This is an accounting of real events. Names have been changed and some of the details are fictionalized based on personal knowledge of those events but no direct participation in them.
I haven’t held, nor pulled the trigger on, many firearms in my lifetime. It’s not a long history. It was never really an interest of mine and so it was odd to be carrying two M4s down the hall of the police station so they could be booked into the Property Unit as evidence. That is standard procedure when an officer has fired their weapon.
It was an active shooter. Some mutt decided to shoot up his neighborhood for whatever reason. Pissed at the world, slighted by a lover, PTSD from a war that never ended for him, just having a bad day.
tell me why I don’t like mo-ondays
It’s hard to say and he was only speaking lead.
Whatever it was, it was his day to snap, and several hundred rounds later, he was trying to escape in his pickup truck, a shotgun and an AR-style rifle on the bench seat next to him. Speeding down the residential street, Bad Guy thought he could get away. He was making a break for it and, so far, no resistance. He turned left and raced down Arizona Avenue but halfway down the block, a Bearcat armored vehicle came around the corner toward him. Bad Guy panicked and veered left losing control and hopping the curb. There was a fence in front of him but it was no match for the four-thousand-pound F-150. He crashed through it, and there it was; black, menacing, hard. An immovable force. The Bearcat was stopped in his path, filling his field of vision and he began to reach for the seat next to him. There wasn’t enough time.
don’t do it!
He posed an active threat and that line had been well and truly crossed. When the officer rose out of the turret of the Bearcat, that’s what was on his mind. A split-second decision had to be made and he immediately brought his M4 to bear on the man sitting in the driver’s seat of the F-150, pulling the trigger. This officer was known never to miss, he was an expert, and nothing he did that day changed that reputation. One location is the limit for the recently deceased.
And so it was, that I was there; after the bullets had stopped, after everything had stopped, passing under the crime scene tape and giving my name and badge number to the officer who was keeping a log of those involved at the scene. I was there from the Crime Lab for backup and to help in any way I could. I stood in the aftermath. I looked around at the mayhem, so still, but still looking like it was all in motion. Like a single frame from an action movie. I watched my commander pick up and clear the two weapons that had been in the passenger seat next to the driver. I watched him walk toward me. As he handed them to me I reached out and took them. They needed to be secured in the Yukon for processing later. The press was there, there were several officers there, and it was a crime scene in all its glory. I carried those guns, trying to act like I was doing exactly what I was supposed to be doing, and also trying to disregard that I was carrying those guns. The guns that had just been fired by Bad Guy. Held by hands that wouldn’t hold anything more, ever. I was a digital evidence guy, not a gun evidence guy. But when you’re needed, you’re needed, so that was the way of it and I was there to help.

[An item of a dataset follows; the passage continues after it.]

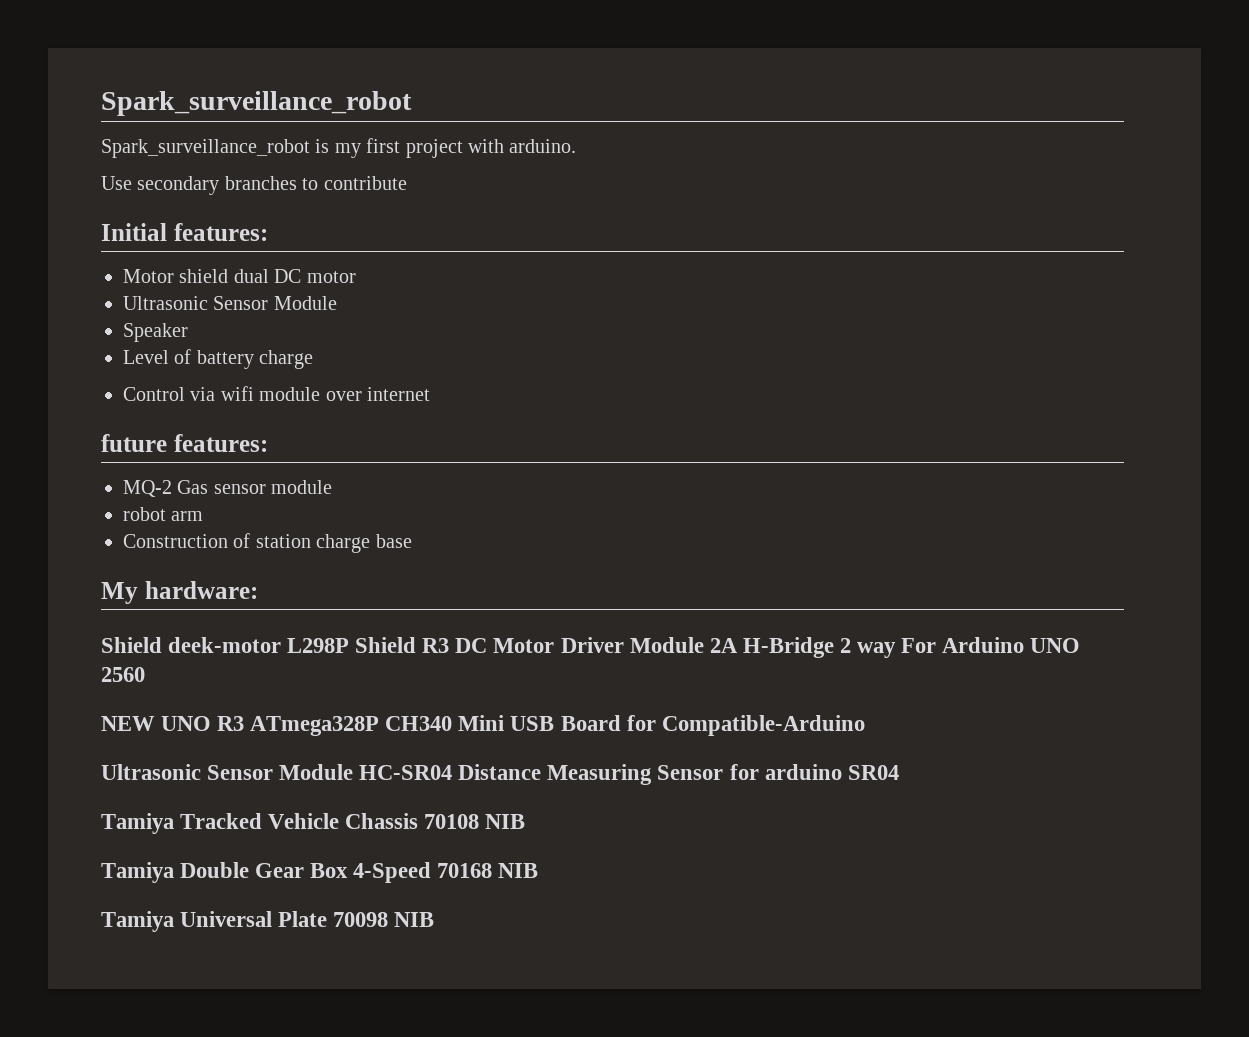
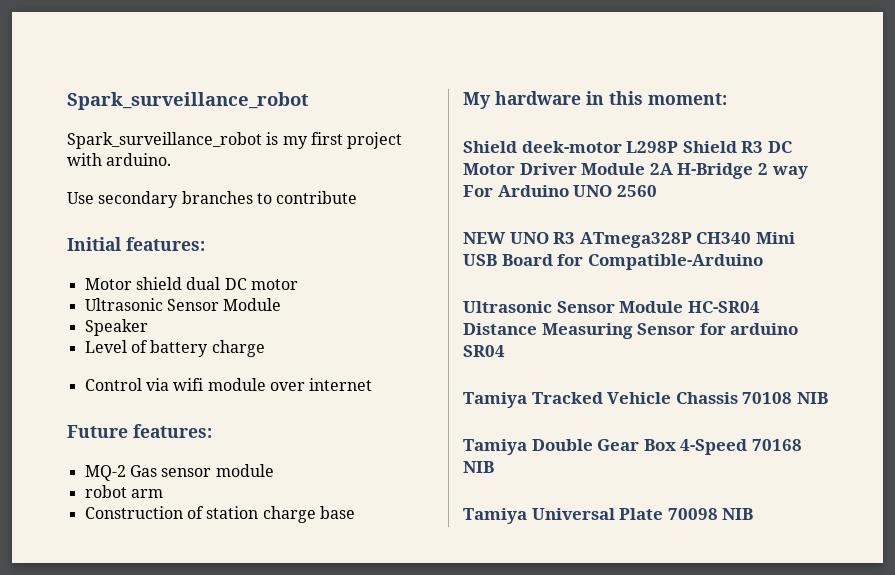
- future features:
+ Future features:
- My hardware:
+ My hardware in this moment:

Later, back at the station, Courtney and I were responsible for documenting the two officers specifically engaged in what is officially known as an “officer-involved shooting.” Any time there’s an OIS, photographic documentation of the officer or officers is required. One of the main elements of that documentation is imaging the officer on all sides in the clothing they were wearing, as they were wearing it, at the time of the incident. This is so later, in court, if there is any question that the officer couldn’t be identified as law enforcement, there’s proof of the uniform, insignia, and other elements of how they looked, to refute or confirm the concern. These two officers posed no concern. They were in full tactical gear. “Needs must when the devil drives” and someone is shooting up a neighborhood.
We also counted the rounds from their magazines. The spares they had and the ones in their weapons. An accounting was required. We checked if they were injured, so we could document that, too. Everything must be documented.
I asked the second officer we processed how many rounds he had started with and if he was hurt. He came back at me with condescension, “I have no idea.”
I understood. He’d just assisted in killing a man. I didn’t take offense. I understood. Perhaps I was a little too formal with him, not showing enough respect or consideration or perhaps deference to what he’d just been through and had been forced to do. I understood. This was generally new to me and although he’d been trained for this, it didn’t make him any less human, nor any less susceptible to the magnitude of it all.
I continued my work.
Some magazines only had a few rounds in them. I learned that day the concept of a tactical change. In the heat of battle, you can’t run out of ammunition; you change magazines before you do.
The final task was processing the officers’ weapons. They were now evidence, and when I picked them up, I remember being acutely aware of how heavy they were. Heavy in a material way, but heavy in the way that’s necessary for what they were and what they’d just done. Guns have the hum of menace. Not enough people respect that hum … or hear it.